Nature preserve in San Bernardino County, California

Bearpaw Reserve is a nature preserve on the north-facing slopes of the Yucaipa Ridge in the San Bernardino Mountains. Conifer and oak woodlands support wildlife such as flying squirrels and the southern spotted owl. Columbine Falls is a seasonal waterfall about 110 feet (34 m) high. The 600 acre property is owned and managed by The Wildlands Conservancy as part of its system of preserves.

==Geography==
The site ranges from 4500 ft to 6000 ft in elevation on the north slope of the Yucaipa Ridge. It is largely surrounded by the San Bernardino National Forest and lies near Allen Peak and Birch Mountain. Columbine Falls is located within the tract. The San Bernardino Valley Audubon Society’s Bearpaw Sanctuary adjoins the property.

==Flora and fauna==
Habitats include mixed conifer forests of incense cedar, ponderosa pine, and coulter pine, along with chaparral and oak woodlands. A rare hybrid of black oak and interior live oak, sometimes called the oracle oak, occurs in the area. Wildlife recorded on the land include black bears, flying squirrels, and the southern spotted owl.

==History==
The property was donated to The Wildlands Conservancy in 1996.
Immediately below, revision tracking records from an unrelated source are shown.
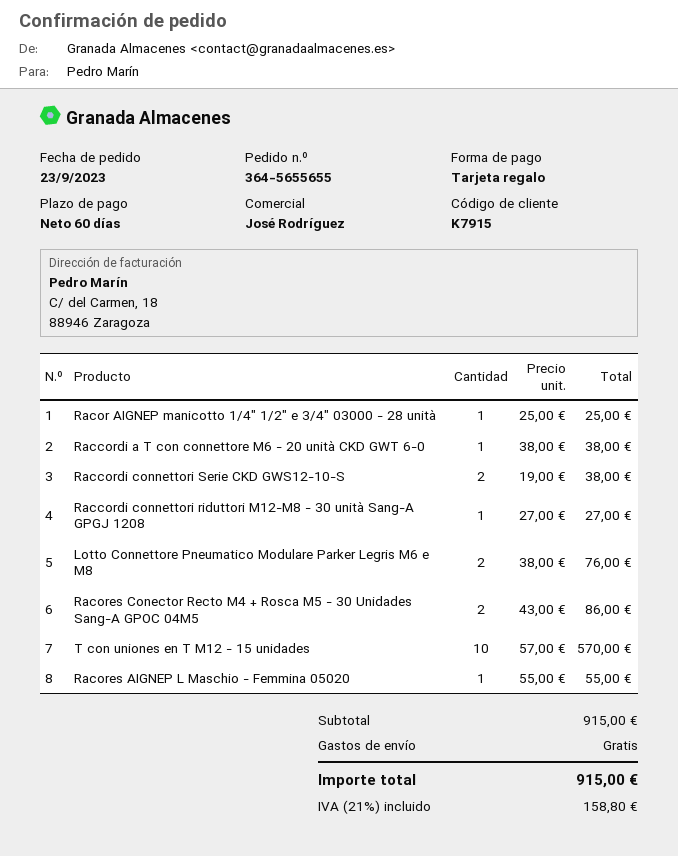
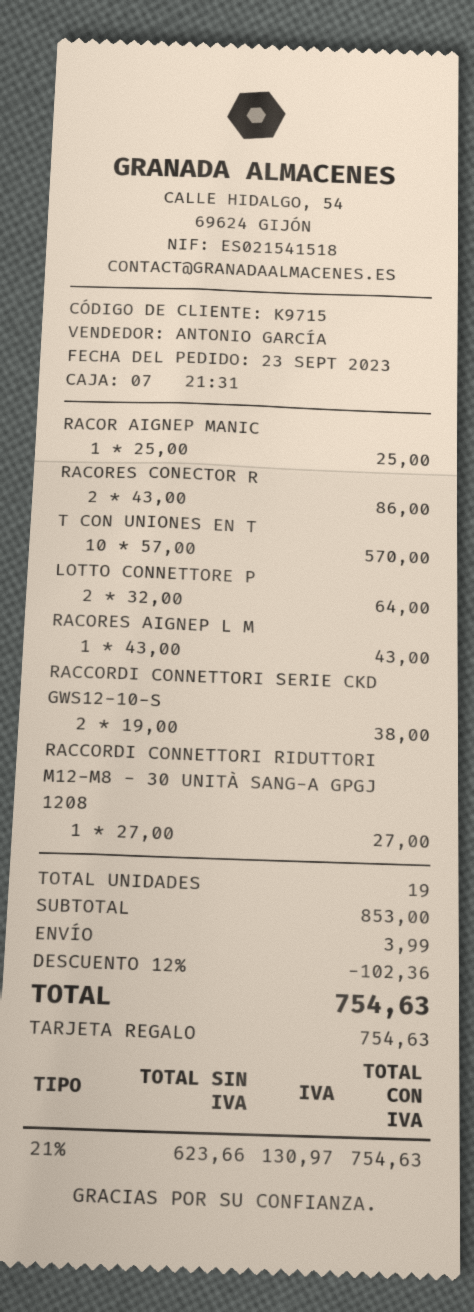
customer number: K7915 -> K9715
sales rep: José Rodríguez -> ANTONIO GARCÍA
Raccordi a T con connettore M6 - 20 unità CKD GWT 6-0: 1 x 38.00 = 38.00 -> none
Lotto Connettore Pneumatico Modulare Parker Legris M6 e M8: 2 x 38.00 = 76.00 -> 2 x 32.00 = 64.00
Racores AIGNEP L Maschio - Femmina 05020: 1 x 55.00 = 55.00 -> 1 x 43.00 = 43.00
subtotal: 915.00 -> 853.00
discount: none -> 12% = 102.36
shipping: 0.00 -> 3.99
tax: 21% = 158.80 -> 21% = 130.97
total: 915.00 -> 754.63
In September 2020 the El Dorado Fire burned through parts of Bearpaw, damaging understory vegetation. Studies analyzed fire impacts in the Mill Creek watershed, including UAV surveys, multispectral imagery, and ecological succession research.

==Conservation==
In 2022, a tree-planting and restoration project at Bearpaw was filed through the California Environmental Quality Act process.

==Recreation==
Public access is limited. The Columbine Falls Group Campground offers group camping for community organizations, schools, and universities. Individual or family camping is not available.